Pediatric readiness among US emergency departments is not universal. Trauma hospitals adhere to standards that may support day-to-day readiness for children.

METHODS:

In 2013 4,146 emergency departments participated in the National Pediatric Readiness Project to assess compliance with the 2009 Guidelines to Care for Children in the Emergency Department. Probabilistic linkage (90%) to the 2009 American Hospital Association (AHA) survey found 1,247 self-identified trauma hospitals (levels 1, 2, 3, 4). Relationship between trauma hospital level and weighted pediatric readiness score (WPRS) on a 100-point scale was performed; significance was assessed using a Kruskal-Wallis test and pediatric readiness elements using chi-square. Adjusted relative risks (ARR) were calculated using modified Poisson regression, controlling for pediatric volume, hospital configuration, and geography.

RESULTS:

The overall WPRS among all trauma hospitals (1,247) was 71.8. Among those not self-identified as a children's hospital or emergency department approved for pediatrics (EDAP) (1088), Level 1 and 2 trauma centers had higher WPRS than level 3 and 4 trauma centers, 83.5 and 71.8 respectively versus 64.9 and 62.6. Yet, compared to EDAP trauma hospitals (median 90.5), level 1 general trauma hospitals were less likely to have critical pediatric-specific elements.

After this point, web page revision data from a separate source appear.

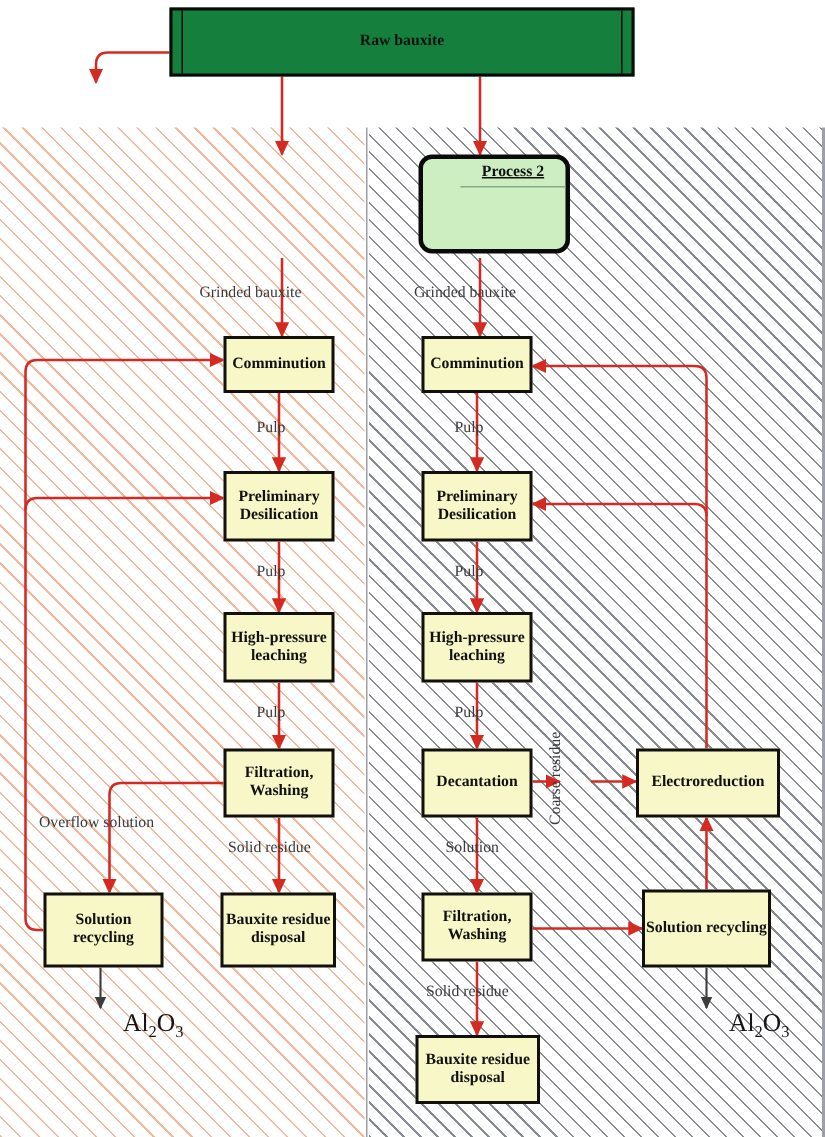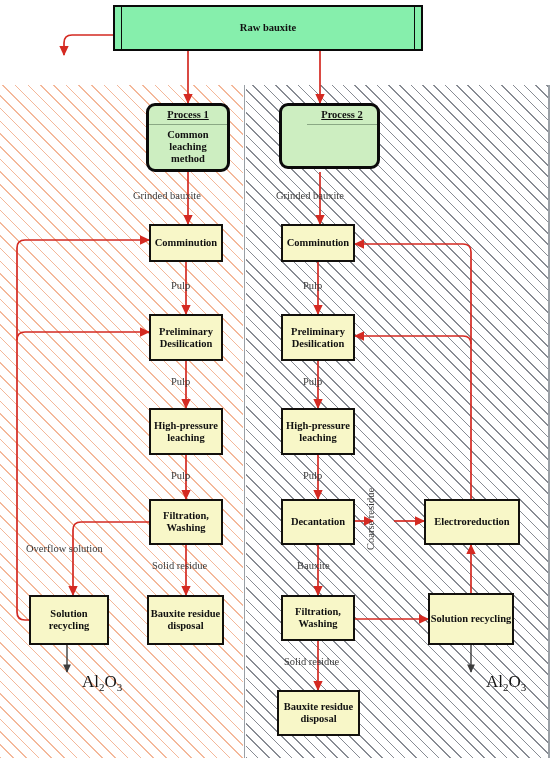"Raw bauxite" .pink { background: #86efac -> #15803d }
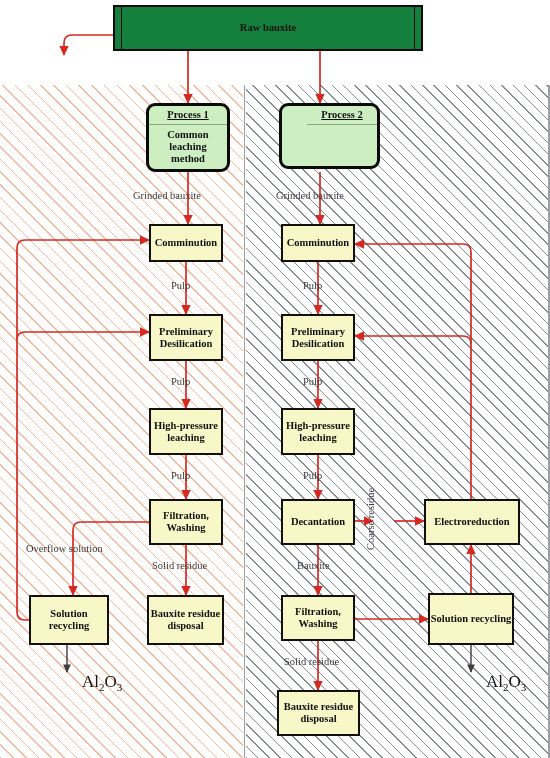"Process 1" div.box { html: <div> <div> <span>Process 1</span> </div> <div> <span>Common leaching method</span> </div> </div> -> none }
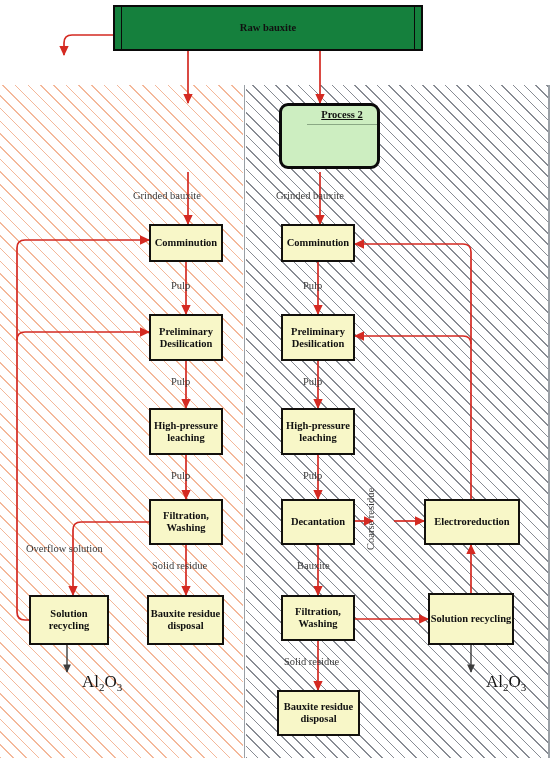"Bauxite" div.lbl { text: Bauxite -> Solution }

Common gaps among general trauma hospitals included presence of inter-facility transfer agreements for children, measurement of pediatric weights solely in kilograms, quality improvement processes with pediatric-specific metrics, and disaster plans that include pediatric-specific needs.

CONCLUSION:

Self-identified trauma hospital level may not translate to pediatric readiness in emergency departments. Across all levels of general non-EDAP, non-Children's trauma hospitals, gaps in pediatric readiness exist. Non-children's hospital EDs (i.e. EDAPs) can be prepared to meet the emergency needs of all children and trauma hospital designation should incorporate these core elements of pediatric readiness.

LEVEL OF EVIDENCE:

Prognostic and epidemiological study, level III.